Neden mi buradayım?
Bekliyorum… Düşünmüyorum aslında bekliyorum sadece… Gözlerim gökyüzünde; ama aslında gökyüzü gözlerimde.. Gördüğüm herşey kendi içimde çünkü aslında gördüğüm haliyle… Gökyüzünün kendisi değil beklediğim… Küçük bir sihir, küçük bir mucize belki…
Yağmuru bekliyorum…
Yağmuru özledim… Damlaların saçlarımın arasından süzülmesini.. Haylaz bir damlanın boynumdan aşağı, bedenimi okşayarak bende gezinmesini… Çekingen damlaların kısacık ömürlerini yanımdan geçip giderek ve ayaklarımın dibine düşerek tamamlamasını seyretmeyi…
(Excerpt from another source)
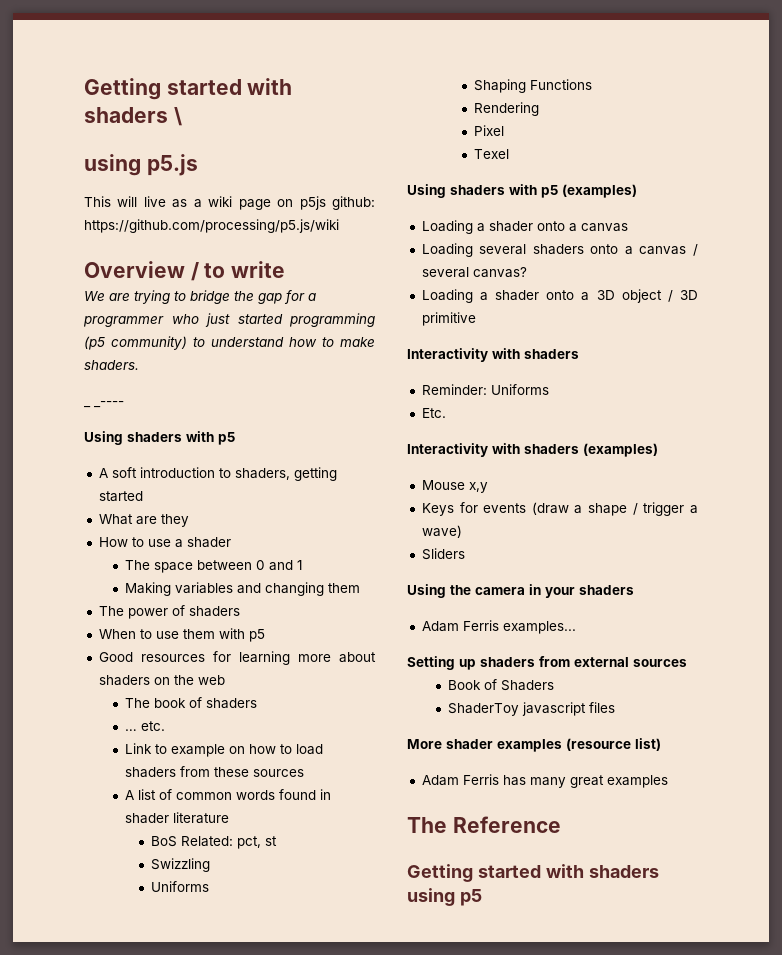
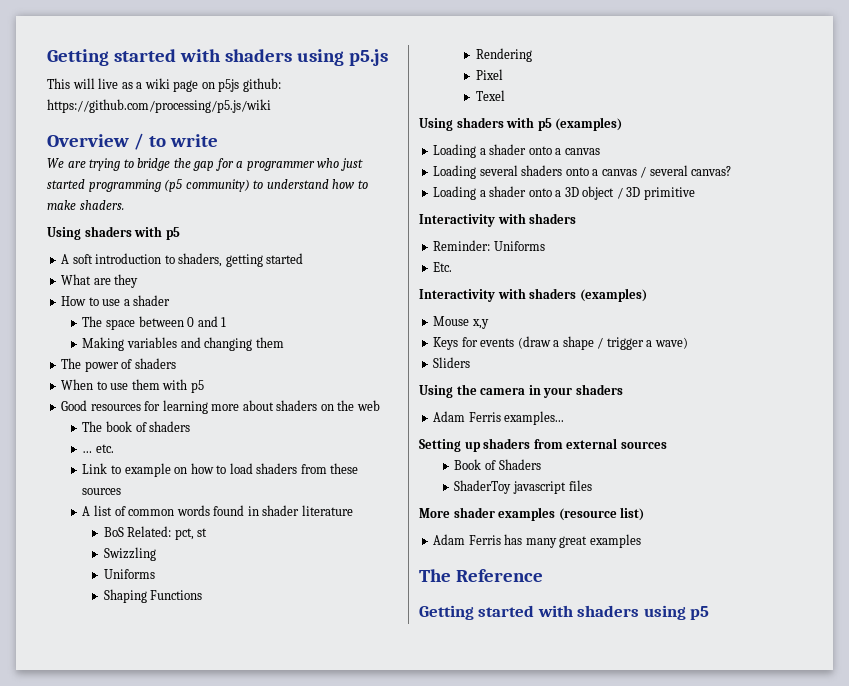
[84,78,293,100] [84,107,182,126] Getting started with shaders \ // -> [47,49,292,66] Getting started with shaders
[84,401,124,408] // _ _---- -> (124, 205) none

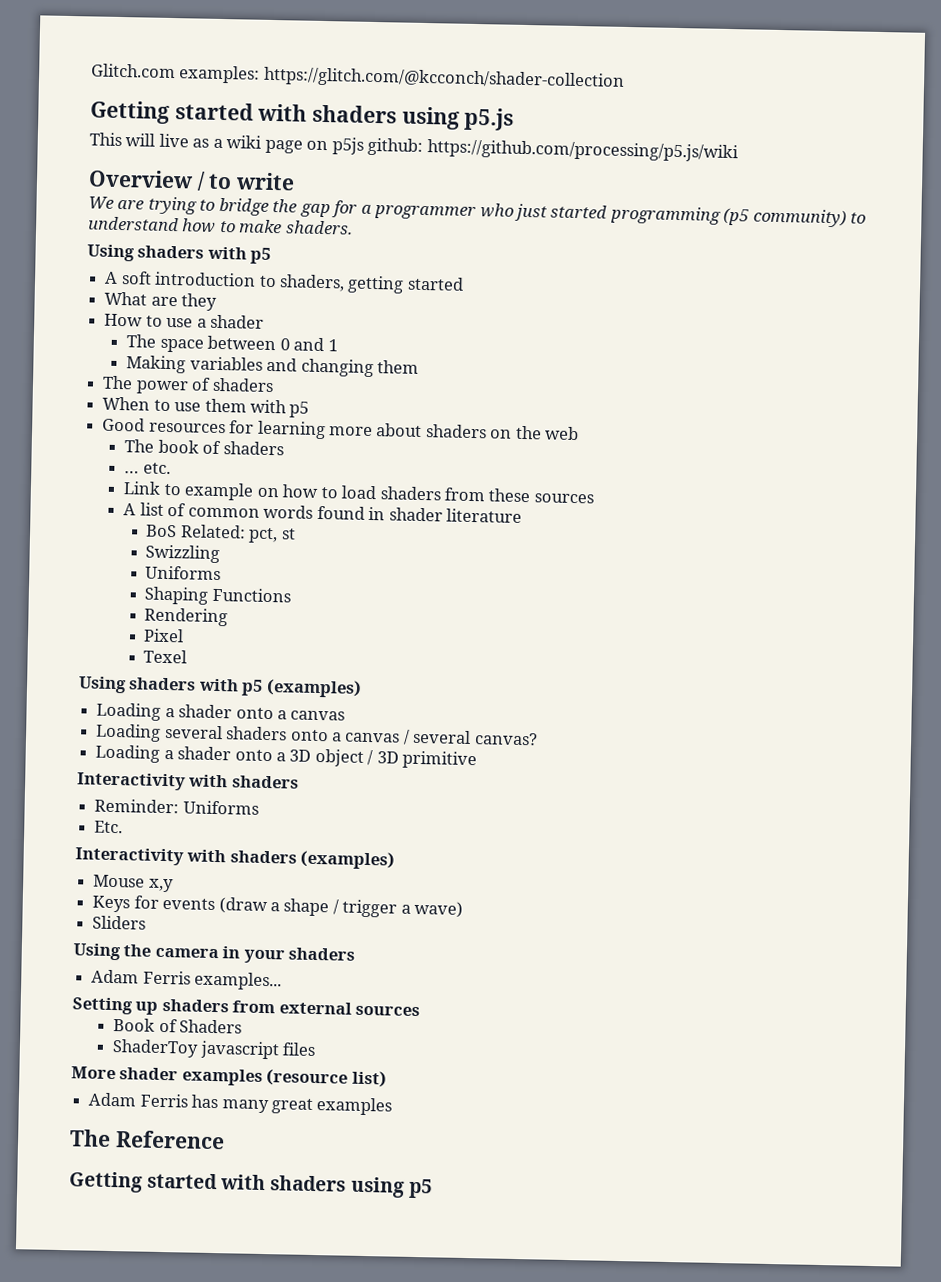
(47, 57) none -> [91,63,625,91] Glitch.com examples: https://glitch.com/@kcconch/shader-collection //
Yağmur temizliktir aslında… Yağmurun altında çıplak dans ettiniz mi hiç? Hayır mı? Bilemezsiniz o halde neden beklediğimi…
Damlaların arkasına saklanmayı özledim… Damlalardan ibaret saydam maskeyi… Aslında saklamayan, sadece nasılların yansımalarını kıran damlaları… Görmesinler çünkü kim olduğumu; bilmesinler, istemiyorum… Yağmurun altında çıplak olduğumu görmesinler…
Yağmur bir hediyedir aslında…
Her bir damlanın içinde saklı küçük bir hediye vardır bilir misiniz? Hayır mı? Durup bakmadınız belki de hiç? Zaten bakmayın da… Kendi kendinizden bile saklamaya çalıştığınız kendi gözlerinizden başka birşey yok çünkü içlerinde aslında… Ve dikkatli bakan birinin gözlerinizin ardındakileri görebileceğinden korkuyorsunuz hala; bu kişi siz olsanız bile…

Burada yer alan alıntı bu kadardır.